(Web interface edit records)
++++++
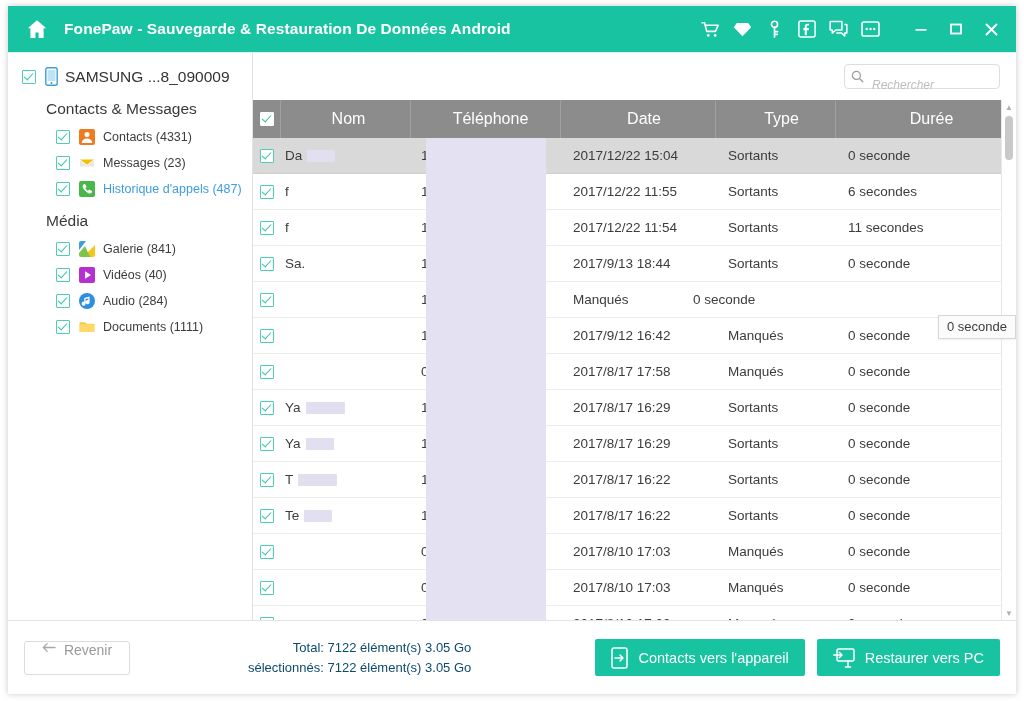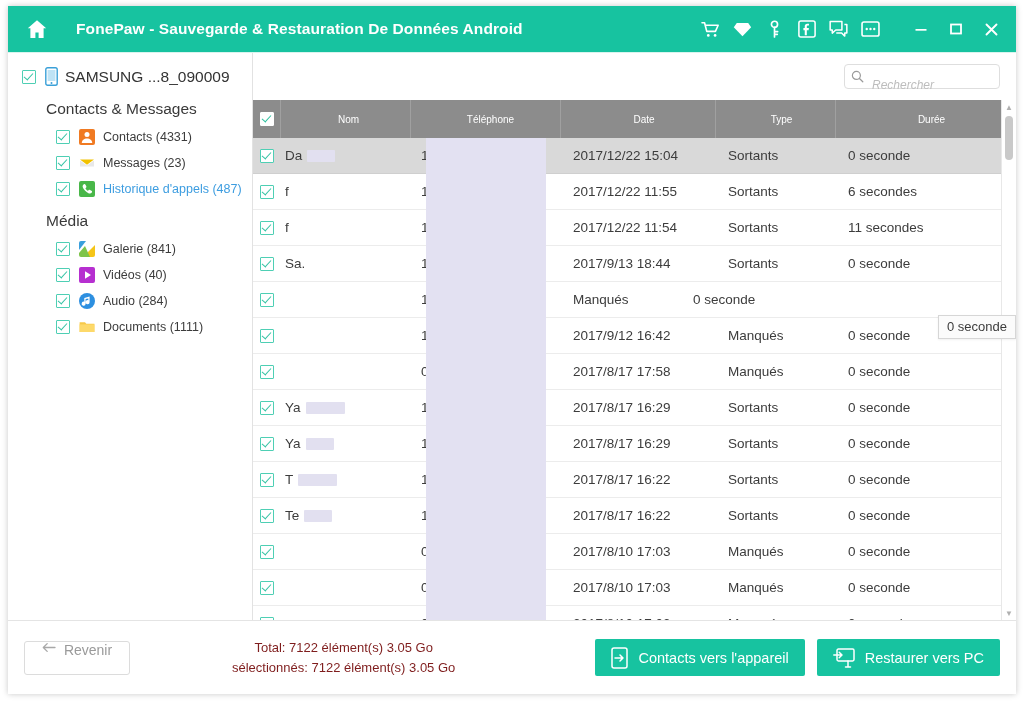--- a/index.html
+++ b/index.html
@@ -33,7 +33,6 @@
     align-items: center;
     flex: 0 0 auto;
     position: relative;
-    gap: 12px;
   }
   #home-icon {
     width: 30px;

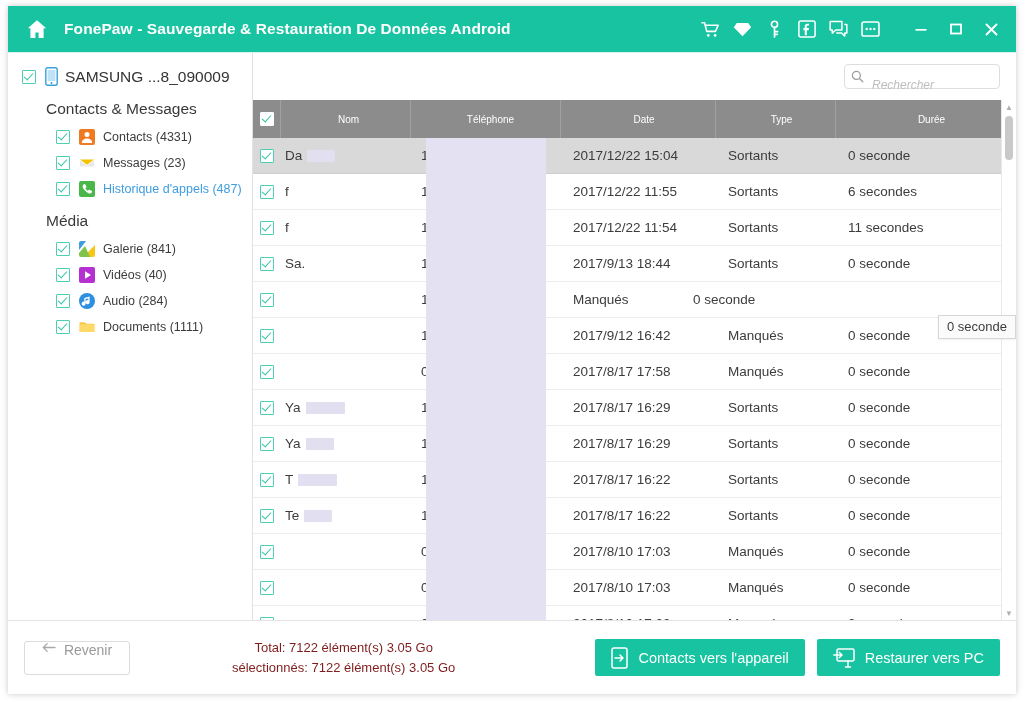--- a/index.html
+++ b/index.html
@@ -234,7 +234,7 @@
   }
   #thead .cell {
     color: #ffffff;
-    font-size: 10px;
+    font-size: 16px;
     justify-content: center;
     border-right: 1px solid #a0a0a0;
   }

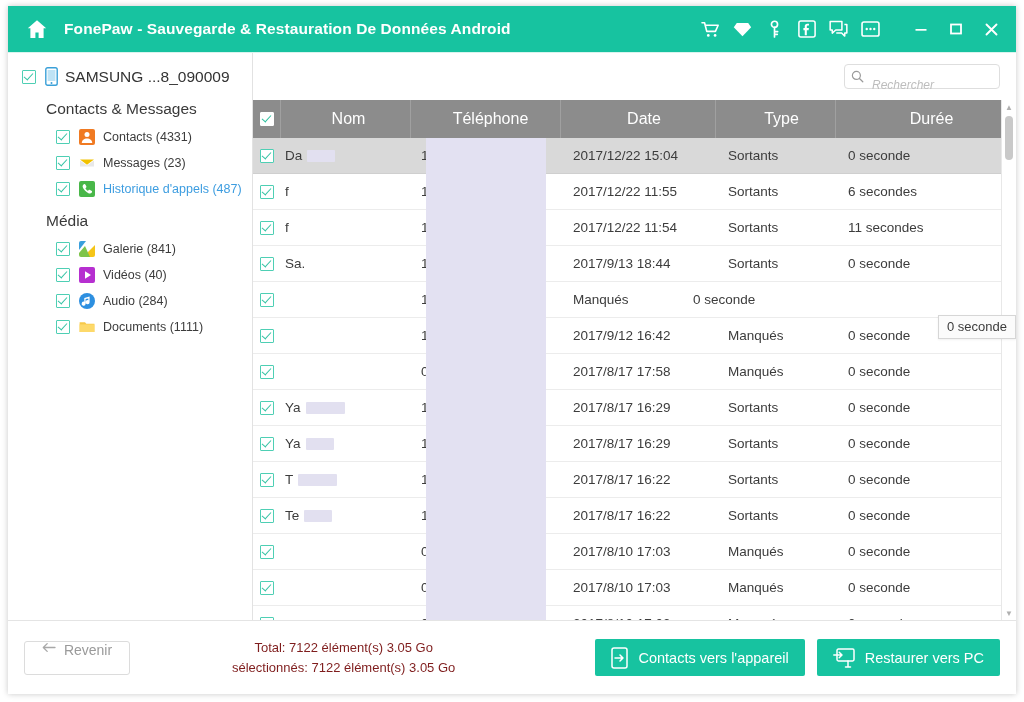--- a/index.html
+++ b/index.html
@@ -364,12 +364,12 @@
   }
   #totals {
     position: absolute;
-    left: 224px;
+    left: 240px;
     top: 50%;
     transform: translateY(-50%);
-    text-align: center;
+    text-align: right;
     line-height: 20px;
-    color: #7f1d1d;
+    color: #0c4a6e;
     font-size: 13px;
     white-space: nowrap;
   }

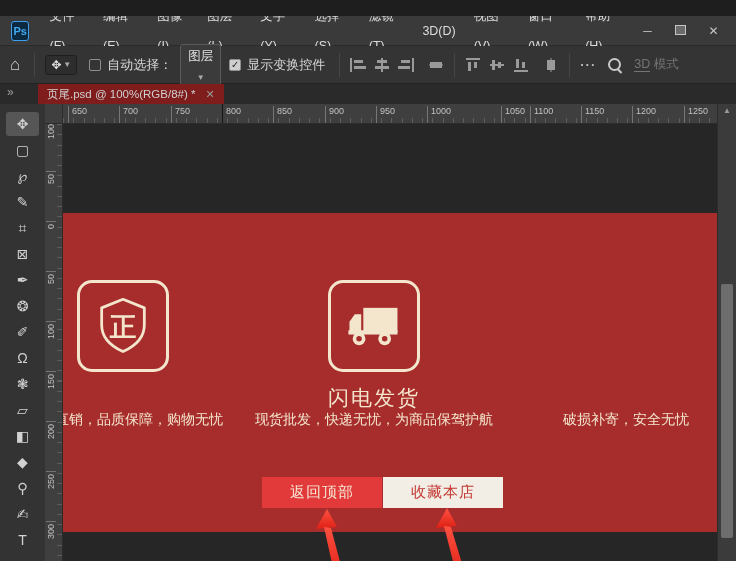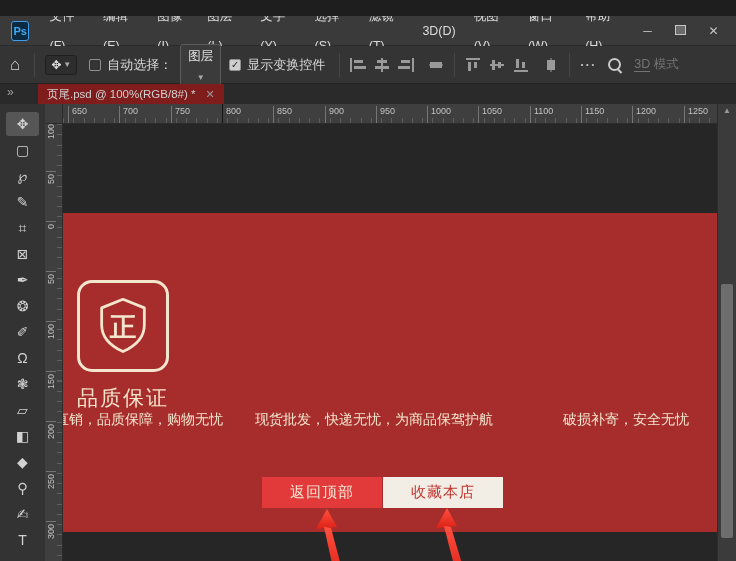--- a/index.html
+++ b/index.html
@@ -242,7 +242,7 @@
     <span class="hlabel" style="left:262px">900</span>
     <span class="hlabel" style="left:313px">950</span>
     <span class="hlabel" style="left:364px">1000</span>
-    <span class="hlabel" style="left:415px">1050</span>
+    <span class="hlabel" style="left:438px">1050</span>
     <span class="hlabel" style="left:467px">1100</span>
     <span class="hlabel" style="left:518px">1150</span>
     <span class="hlabel" style="left:569px">1200</span>

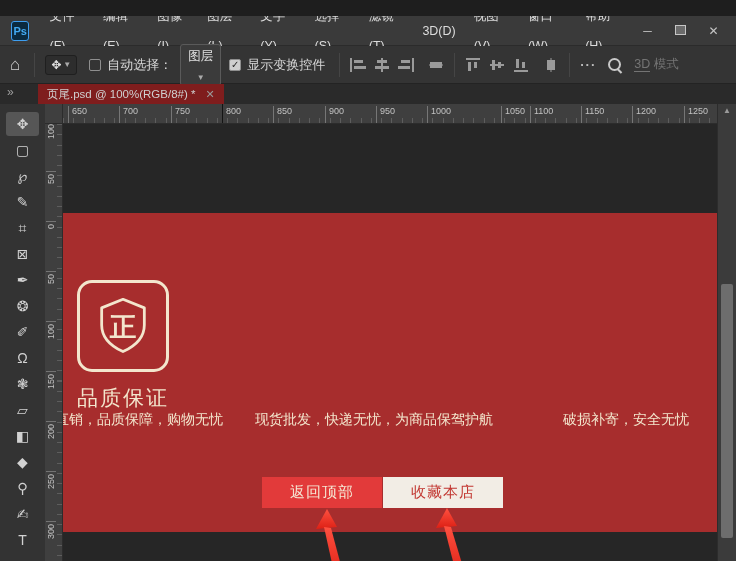--- a/index.html
+++ b/index.html
@@ -273,7 +273,6 @@
           <text x="30" y="39" text-anchor="middle" font-size="25" font-weight="bold" fill="#f3e6cd">正</text>
         </svg>
       </div>
-      <div class="title">品质保证</div>
     </div>
     <div class="subtitle sub1">直销，品质保障，购物无忧</div>
 

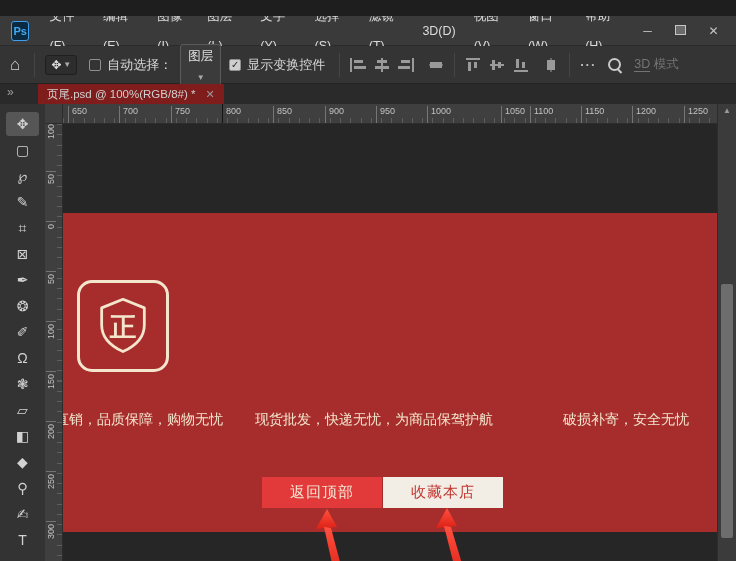--- a/index.html
+++ b/index.html
@@ -276,6 +276,20 @@
     </div>
     <div class="subtitle sub1">直销，品质保障，购物无忧</div>
 
+    <div class="feature f2">
+      <div class="icon-box">
+        <svg width="64" height="64" viewBox="0 0 60 60">
+          <rect x="20" y="13" width="32" height="23" fill="#f3e6cd"></rect>
+          <polygon points="7,36 7,26 12,19 18,19 18,36" fill="#f3e6cd"></polygon>
+          <rect x="6" y="34" width="46" height="4" fill="#f3e6cd"></rect>
+          <circle cx="16" cy="42" r="6" fill="#f3e6cd"></circle>
+          <circle cx="16" cy="42" r="2.6" fill="#a72d2d"></circle>
+          <circle cx="40" cy="42" r="6" fill="#f3e6cd"></circle>
+          <circle cx="40" cy="42" r="2.6" fill="#a72d2d"></circle>
+        </svg>
+      </div>
+      <div class="title">闪电发货</div>
+    </div>
     <div class="subtitle sub2">现货批发，快递无忧，为商品保驾护航</div>
 
     <div class="subtitle sub3">破损补寄，安全无忧</div>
++++++
• **Exercise description**
Bring together all lines in the records where the word "center" is found.

• **Exercise solution**
     align-items: center;
     justify-content: center;
-    text-align: center;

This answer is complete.